Chercher la ville la moins chère. Dans les marchés du neuf les plus abordables recensés par la FPI, autour de 3 400 €/m², un T2 de 45 m² représente 151 000 € et ne consomme que la moitié du plafond annuel. Le plafond de loyer y dépasse souvent le marché, ce qui rend la contrainte indolore mais ne crée aucune valeur : vous louez au prix du marché avec un avantage fiscal réduit par la taille du ticket, en supportant un risque de vacance et de revente plus élevé sur neuf ans.
Viser la zone A bis par prudence patrimoniale. Produire 4 % brut y supposerait d’acheter sous 6 636 €/m² sur un T2, coefficient de surface compris, un niveau introuvable dans le neuf parisien. Le montage y finance surtout une plus-value espérée, alors que les amortissements déduits viennent minorer le prix de revient retenu lors de la revente. Chiffrer la rentabilité en Jeanbrun sur la durée complète évite de confondre économie d’impôt immédiate et gain net.

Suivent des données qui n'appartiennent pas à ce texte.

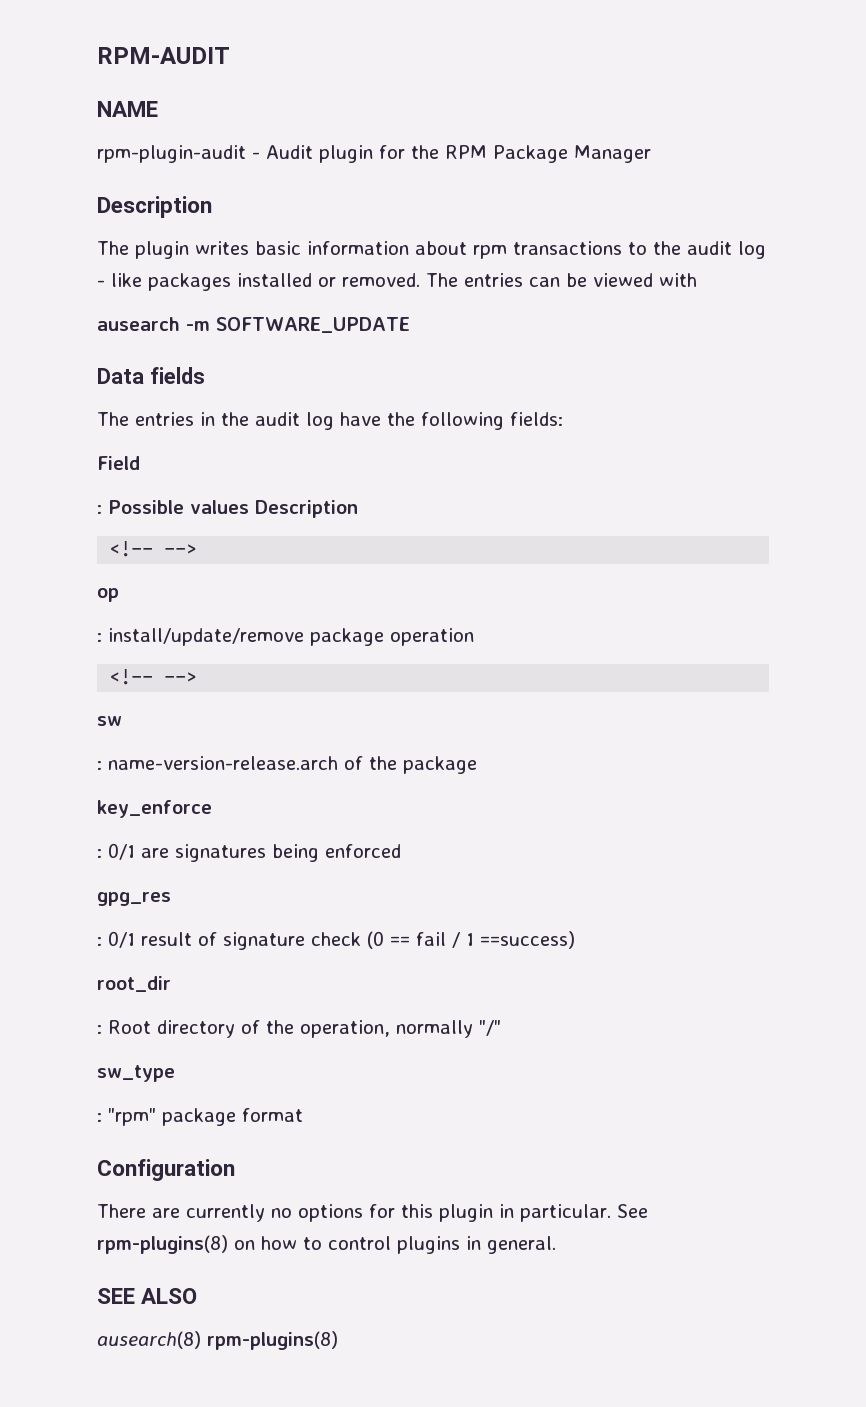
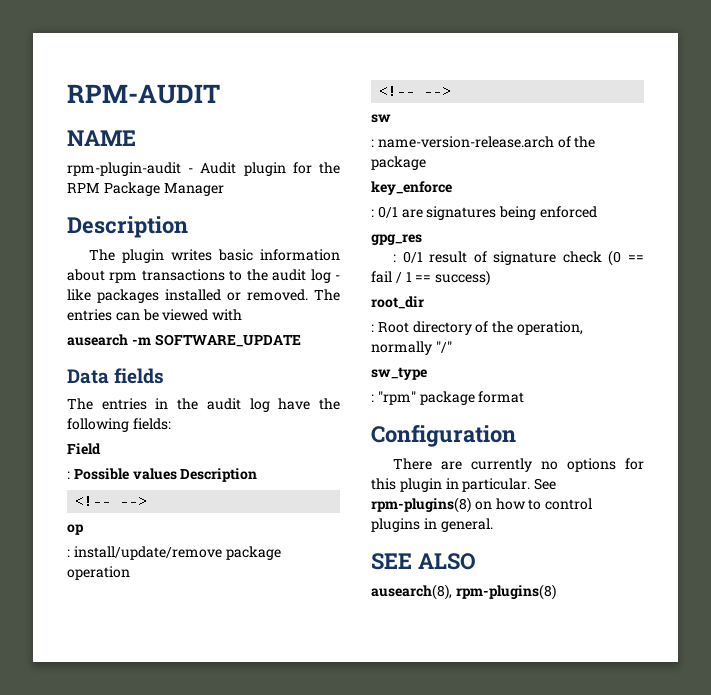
- : 0/1 result of signature check (0 == fail / 1 ==success)
+ : 0/1 result of signature check (0 == fail / 1 == success)
- ausearch(8) rpm-plugins(8)
+ ausearch(8), rpm-plugins(8)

Comparer des rendements bruts sans intégrer sa tranche marginale. Les 5 438 € d’amortissement d’un T2 lillois valent 2 567 € d’impôt évité à 30 % de tranche marginale, prélèvements sociaux compris, mais 1 534 € seulement à 11 %. La hiérarchie des villes se déforme selon le profil fiscal du foyer, ce qu’un simulateur jeanbrun traduit plus vite qu’un tableau de rendements bruts.
Le choix de la commune ne se sépare pas du montage financier. La capacité d’emprunt fixe le budget réellement accessible, donc la surface que le plafond de 8 000 € permet encore d’exploiter : les conditions pour financer un investissement Jeanbrun pèsent autant que le prix au mètre carré dans le classement final des villes.
Une fois le bien livré, la gestion locative en bail nu impose son propre calendrier, avec une mise en location à respecter dans l’année suivant l’achèvement et des plafonds de ressources à vérifier à chaque entrée de locataire. Un marché tendu raccourcit les délais de relocation, un marché détendu les allonge, et neuf ans d’engagement Jeanbrun laissent peu de place à l’approximation.